# Lookupvalue function in PowerPivot



## NairbNam (May 30, 2014)

Hi Guys,

I'm working in PowerPivot 2013 and need some help.

I have a large table of transactional customer data (ordered by transaction date) that includes a number of different fields. Based on my years of data I want to determine if a certain characteristic 'HasCharacteristic' is met by a customer IE if([HasCharacteristic]=1,....,....). 

If the characteristic is returned 'True' I want to us a unique 'CustomerID' field to look up the earliest date in this customer's history that this the 'HasCharacteristic' was satisfied as true. If 'False' I will return another date field 'AlternateDate'.

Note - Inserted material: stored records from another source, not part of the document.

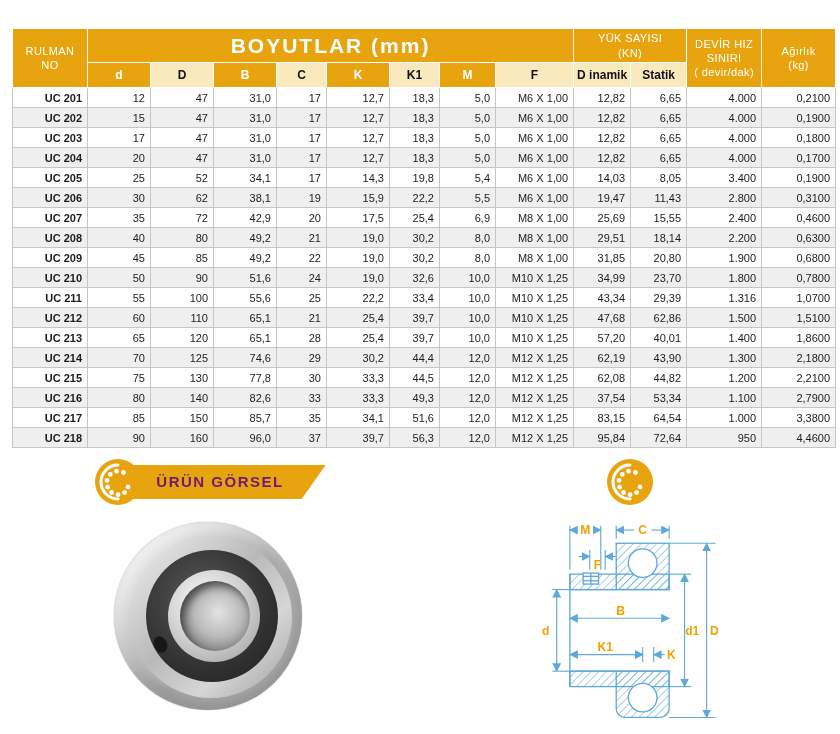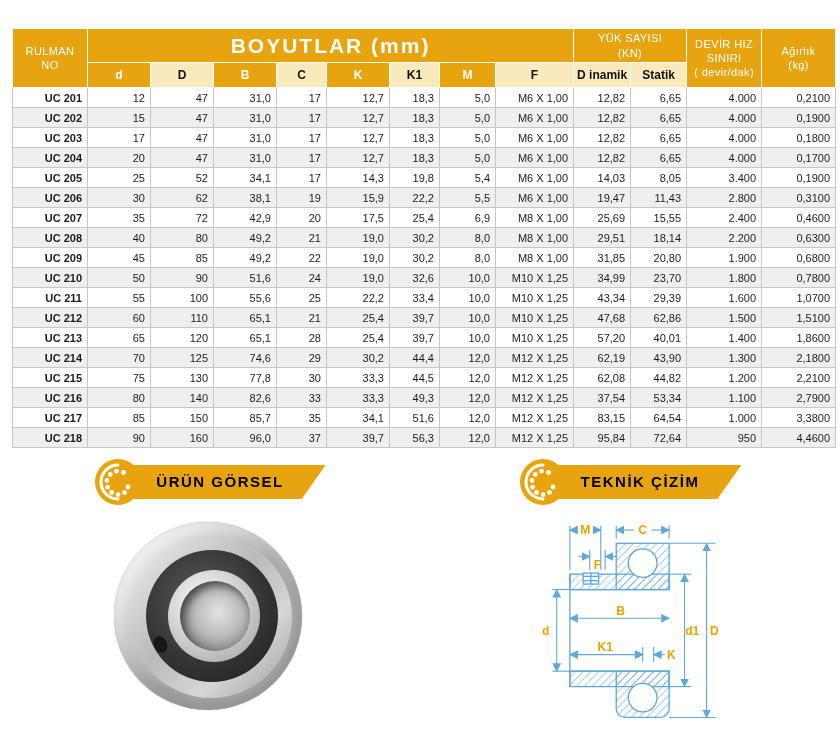"1.600" td { text: 1.600 -> 1.316 }
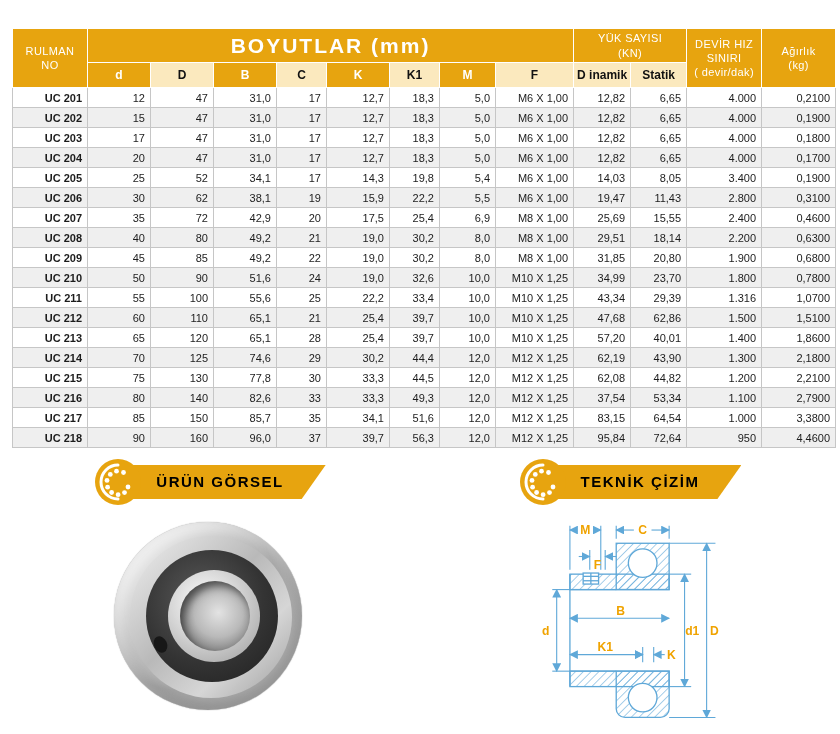"ÜRÜN GÖRSEL" .ribbon { color: #000000 -> #701a75 }
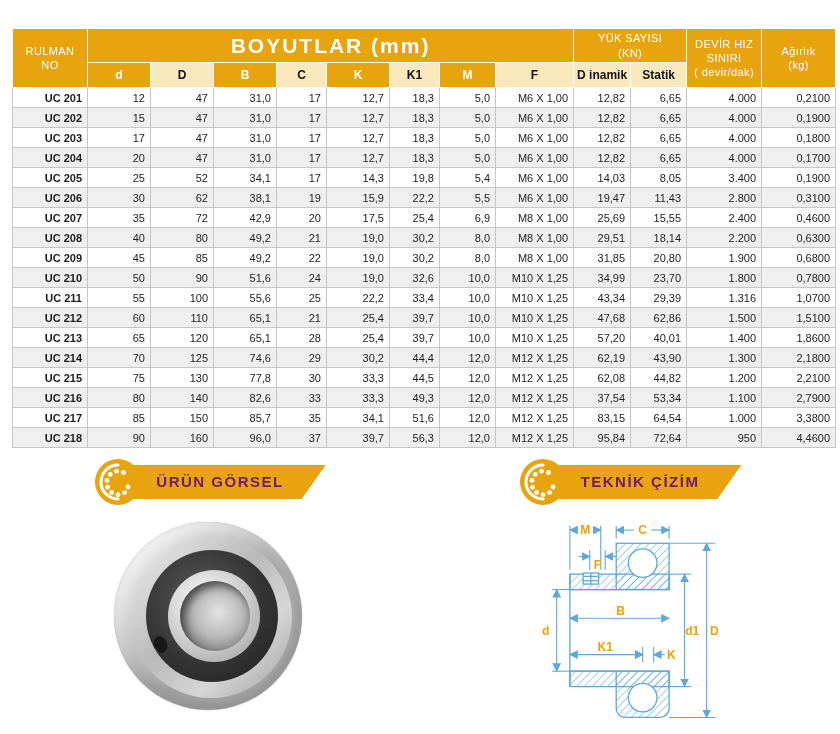"TEKNİK ÇİZİM" div.ribbon { html: <div>TEKNİK ÇİZİM</div> -> none }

In excel this is a fairly straightforward task but I'm new to powerpivot and not sure how to attain the desired result within a calculated column. Am I asking too much of powerpivot? 

Thanks!


----------



## scottsen (May 30, 2014)

No, you are not asking too much of PowerPivot... at all.  Likely this will be easier here than traditional excel, and certainly more portable/reusable.

When you say "customer's history" is that coming from a separate table... or is all this work just in 1 table?

As always, it's much easier to help if we can see a bit of sample data, or even better... share the workbook (dropbox/googledrive/whatever).


----------



## NairbNam (Jun 2, 2014)

Hi Scott,

It's all in a single table in PowerPivot and the columns I am interested in are:

CustID, ReportDate, IsProvisioned, OrderStartDate

So here's what I'm trying to do, if IsProvisioned = 1 then I want to look up the first ReportDate that this is true (IsProvisioned = 1) for based on the CustID, if it's false I want to use the OrderStartDate for this CustID.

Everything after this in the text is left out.